LLM-Rubric Assertion

An llm-rubric assertion uses a Language Model to grade the output against a specific rubric. This method is effective for qualitative assessments of outputs, such as creativity, detail, or adherence to a theme. For our futuristic city scenario, this assertion evaluates whether the output demonstrates innovation and detailed world-building, as expected for a narrative set in a futuristic environment.

Model-Graded-ClosedQA Assertion

This model-graded-closedqa assertion uses Closed QA methods (based on the OpenAI Evals) to ensure that the output adheres to specific criteria. It’s beneficial for factual correctness and thematic relevance. In the case of “an ancient Egyptian civilization,” this assertion verifies that the output references Egypt in some manner, ensuring historical or thematic accuracy.

Running the Evaluation

With Promptfoo, executing this evaluation is straightforward. Developers can run tests using the command line, allowing Promptfoo to compare outputs from different LLMs based on the specified criteria. This process helps in identifying which LLM performs best for creative storytelling within the defined parameters. I’ve provided a simple test script (leveraging npx) that can be found on the package.json of the project, and run like the following from the root of the repository:

npm run test

Analyzing the Results

Promptfoo produces matrix views that enable quick evaluation of outputs across multiple prompts and inputs in the terminal, as well as a web UI for more in-depth exploration of the test results. These features are invaluable for spotting trends, understanding model strengths and weaknesses, and making informed decisions about which LLM to use for your specific application.
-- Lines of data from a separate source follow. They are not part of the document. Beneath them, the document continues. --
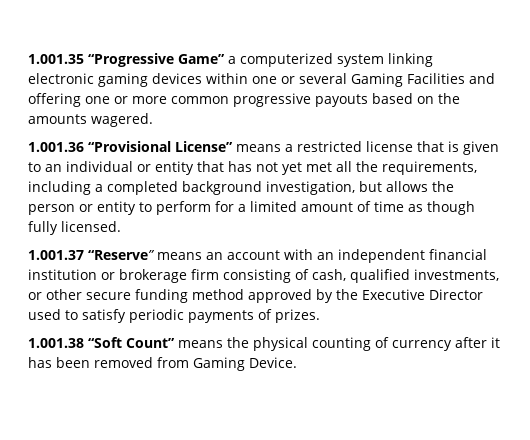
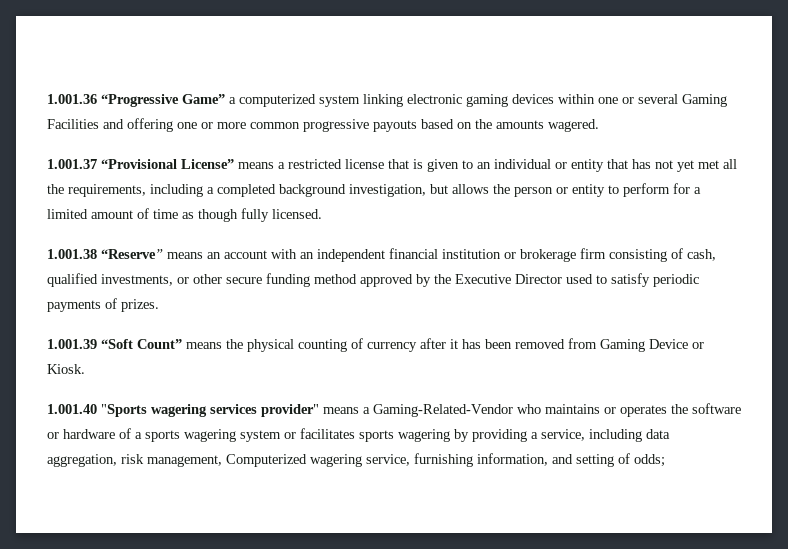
- 1.001.35 “Progressive Game” a computerized system linking electronic gaming devices within one or several Gaming Facilities and offering one or more common progressive payouts based on the amounts wagered.
+ 1.001.36 “Progressive Game” a computerized system linking electronic gaming devices within one or several Gaming Facilities and offering one or more common progressive payouts based on the amounts wagered.
- 1.001.36 “Provisional License” means a restricted license that is given to an individual or entity that has not yet met all the requirements, including a completed background investigation, but allows the person or entity to perform for a limited amount of time as though fully licensed.
+ 1.001.37 “Provisional License” means a restricted license that is given to an individual or entity that has not yet met all the requirements, including a completed background investigation, but allows the person or entity to perform for a limited amount of time as though fully licensed.
- 1.001.37 “Reserve” means an account with an independent financial institution or brokerage firm consisting of cash, qualified investments, or other secure funding method approved by the Executive Director used to satisfy periodic payments of prizes.
+ 1.001.38 “Reserve” means an account with an independent financial institution or brokerage firm consisting of cash, qualified investments, or other secure funding method approved by the Executive Director used to satisfy periodic payments of prizes.
- 1.001.38 “Soft Count” means the physical counting of currency after it has been removed from Gaming Device.
+ 1.001.39 “Soft Count” means the physical counting of currency after it has been removed from Gaming Device or Kiosk.
+ 1.001.40 "Sports wagering services provider" means a Gaming-Related-Vendor who maintains or operates the software or hardware of a sports wagering system or facilitates sports wagering by providing a service, including data aggregation, risk management, Computerized wagering service, furnishing information, and setting of odds;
For more information on viewing the Promptfoo’s test results, check out Promptfoo’s Usage docs.

Why Choose Promptfoo?

Promptfoo stands out for several reasons:

  • Battle-tested: Designed for LLM applications serving millions of users, Promptfoo is both robust and adaptable.
  • Simple and Declarative: Define evaluations without extensive coding or the use of cumbersome notebooks.
  • Language Agnostic: Work in Python, JavaScript, or your preferred language.
  • Collaboration-Friendly: Share evaluations and collaborate with teammates effortlessly.
  • Open-Source and Private: Promptfoo is fully open-source and runs locally, ensuring your evaluations remain private.

Conclusion

Promptfoo may very well become the Jest of LLM application testing.

By integrating Promptfoo into your development workflow (and CI/CD process), you can significantly enhance the efficiency, quality, and reliability of your LLM applications.

Whether you’re developing creative storytelling applications or any other LLM-powered project, Promptfoo offers the features and flexibility needed to add confidence to your LLM integrations through a robust set of testing utilities.